WHAT IS BEING ASKED:
Check every line of the listing below for the word "Czech" and give the number of lines where it appears, with nothing added.

##### SOURCE DATA

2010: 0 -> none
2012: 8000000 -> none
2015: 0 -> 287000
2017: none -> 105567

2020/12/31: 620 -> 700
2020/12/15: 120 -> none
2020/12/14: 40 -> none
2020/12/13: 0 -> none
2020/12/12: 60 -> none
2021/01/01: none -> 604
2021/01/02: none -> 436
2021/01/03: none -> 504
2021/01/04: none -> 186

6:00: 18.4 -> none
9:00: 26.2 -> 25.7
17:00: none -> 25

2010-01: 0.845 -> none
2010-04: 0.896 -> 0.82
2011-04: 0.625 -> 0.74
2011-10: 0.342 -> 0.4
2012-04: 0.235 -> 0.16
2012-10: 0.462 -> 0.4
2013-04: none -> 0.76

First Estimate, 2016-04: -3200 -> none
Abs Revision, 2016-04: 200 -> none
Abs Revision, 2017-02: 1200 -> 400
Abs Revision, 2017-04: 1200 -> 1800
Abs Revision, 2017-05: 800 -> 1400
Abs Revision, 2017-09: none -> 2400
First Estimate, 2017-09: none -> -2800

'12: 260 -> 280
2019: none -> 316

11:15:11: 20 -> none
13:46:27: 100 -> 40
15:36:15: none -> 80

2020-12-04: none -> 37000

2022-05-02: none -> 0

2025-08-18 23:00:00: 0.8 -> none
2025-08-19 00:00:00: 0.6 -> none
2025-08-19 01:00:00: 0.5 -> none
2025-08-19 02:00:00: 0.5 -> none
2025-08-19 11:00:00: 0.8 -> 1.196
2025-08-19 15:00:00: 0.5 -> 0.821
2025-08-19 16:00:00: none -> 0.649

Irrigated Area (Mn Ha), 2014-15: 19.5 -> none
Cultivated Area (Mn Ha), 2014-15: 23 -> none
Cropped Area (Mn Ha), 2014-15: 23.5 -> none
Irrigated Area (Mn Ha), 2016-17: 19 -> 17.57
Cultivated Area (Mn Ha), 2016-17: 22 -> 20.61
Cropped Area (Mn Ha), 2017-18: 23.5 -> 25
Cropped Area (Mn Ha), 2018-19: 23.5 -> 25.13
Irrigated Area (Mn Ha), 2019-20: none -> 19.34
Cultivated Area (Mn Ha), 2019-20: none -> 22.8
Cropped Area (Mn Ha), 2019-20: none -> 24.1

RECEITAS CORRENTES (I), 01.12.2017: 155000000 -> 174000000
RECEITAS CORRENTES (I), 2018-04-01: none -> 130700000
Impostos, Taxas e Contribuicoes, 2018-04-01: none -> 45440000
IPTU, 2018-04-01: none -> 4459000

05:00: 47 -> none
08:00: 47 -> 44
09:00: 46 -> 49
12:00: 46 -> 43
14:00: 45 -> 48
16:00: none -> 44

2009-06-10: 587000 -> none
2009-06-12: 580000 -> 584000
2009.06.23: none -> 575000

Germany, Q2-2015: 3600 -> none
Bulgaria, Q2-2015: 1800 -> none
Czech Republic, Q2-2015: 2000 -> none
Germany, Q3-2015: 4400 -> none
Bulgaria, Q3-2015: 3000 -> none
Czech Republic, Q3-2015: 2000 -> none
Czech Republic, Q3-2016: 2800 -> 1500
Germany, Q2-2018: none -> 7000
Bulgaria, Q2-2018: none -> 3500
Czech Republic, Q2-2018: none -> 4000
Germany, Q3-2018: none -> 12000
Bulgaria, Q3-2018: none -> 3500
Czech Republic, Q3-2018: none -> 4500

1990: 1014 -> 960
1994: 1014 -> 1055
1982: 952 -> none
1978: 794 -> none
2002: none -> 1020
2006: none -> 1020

##########

SOLUTION:
5